Reproduce every entry that follows word for word, but omit the images.

────

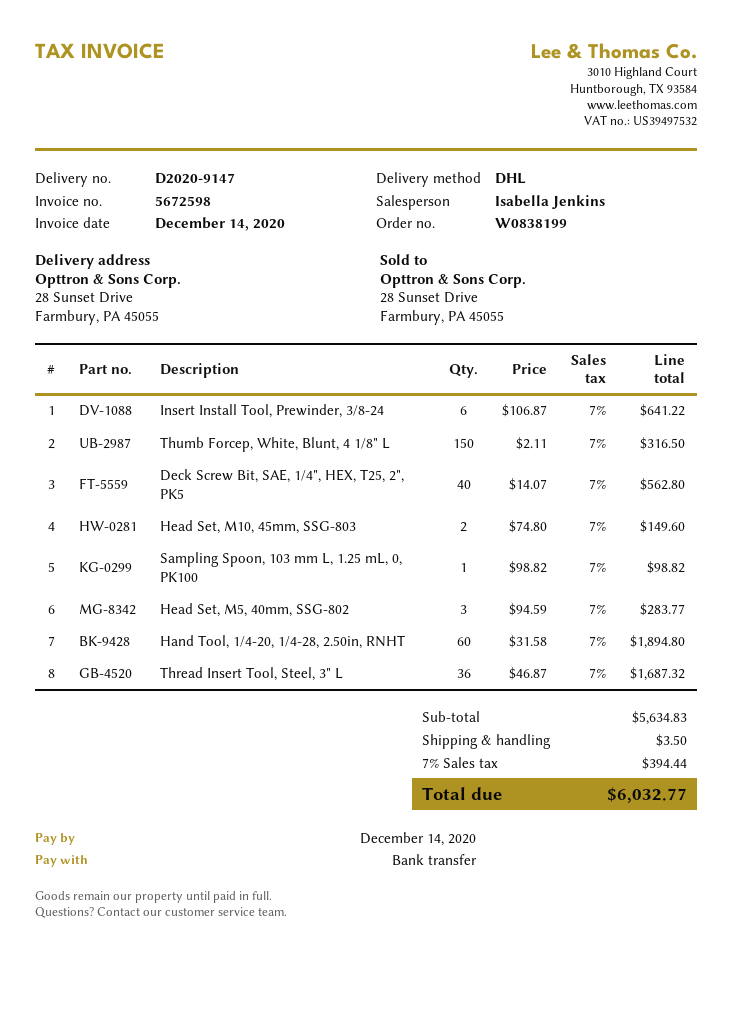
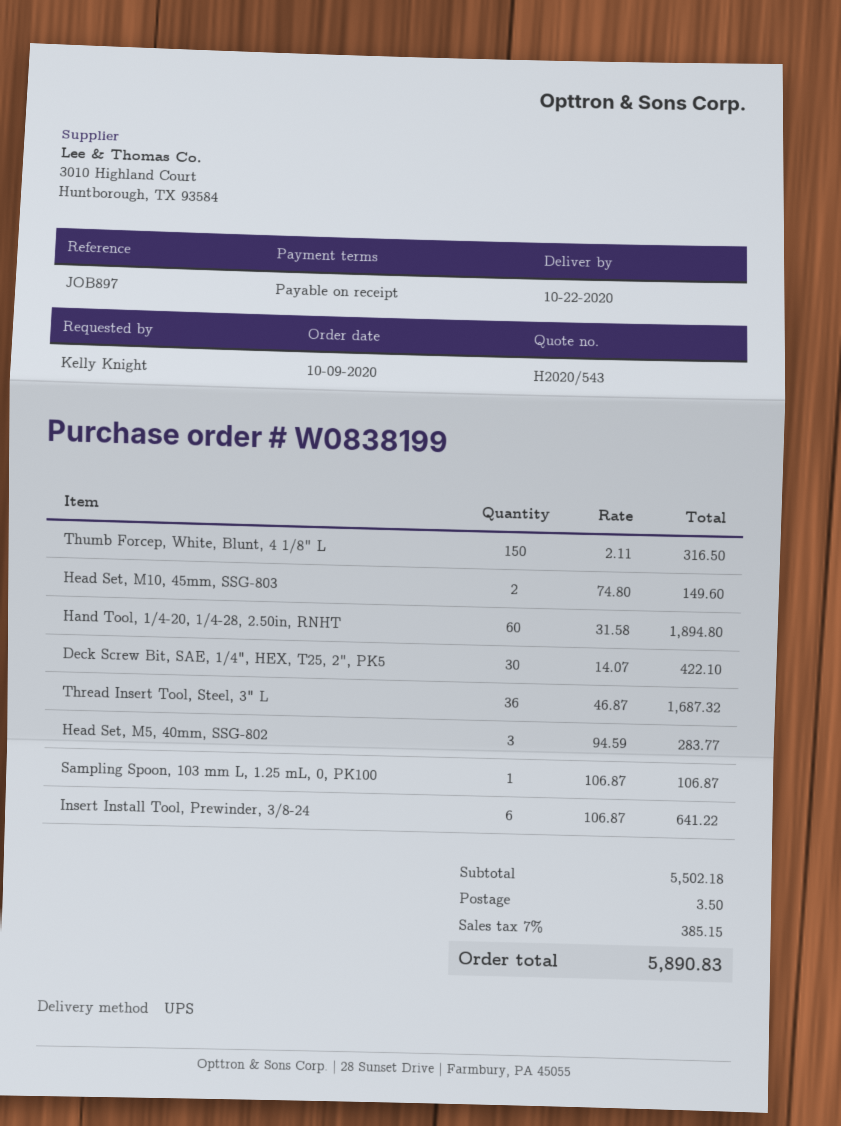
shipping method: DHL -> UPS
Deck Screw Bit, SAE, 1/4", HEX, T25, 2", PK5: 40 x 14.07 = 562.80 -> 30 x 14.07 = 422.10
Sampling Spoon, 103 mm L, 1.25 mL, 0, PK100: 1 x 98.82 = 98.82 -> 1 x 106.87 = 106.87
subtotal: 5634.83 -> 5502.18
tax: 7% = 394.44 -> 7% = 385.15
total: 6032.77 -> 5890.83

────

◆ EXPECTED OUTPUT
shipping method: DHL -> UPS
Deck Screw Bit, SAE, 1/4", HEX, T25, 2", PK5: 40 x 14.07 = 562.80 -> 30 x 14.07 = 422.10
Sampling Spoon, 103 mm L, 1.25 mL, 0, PK100: 1 x 98.82 = 98.82 -> 1 x 106.87 = 106.87
subtotal: 5634.83 -> 5502.18
tax: 7% = 394.44 -> 7% = 385.15
total: 6032.77 -> 5890.83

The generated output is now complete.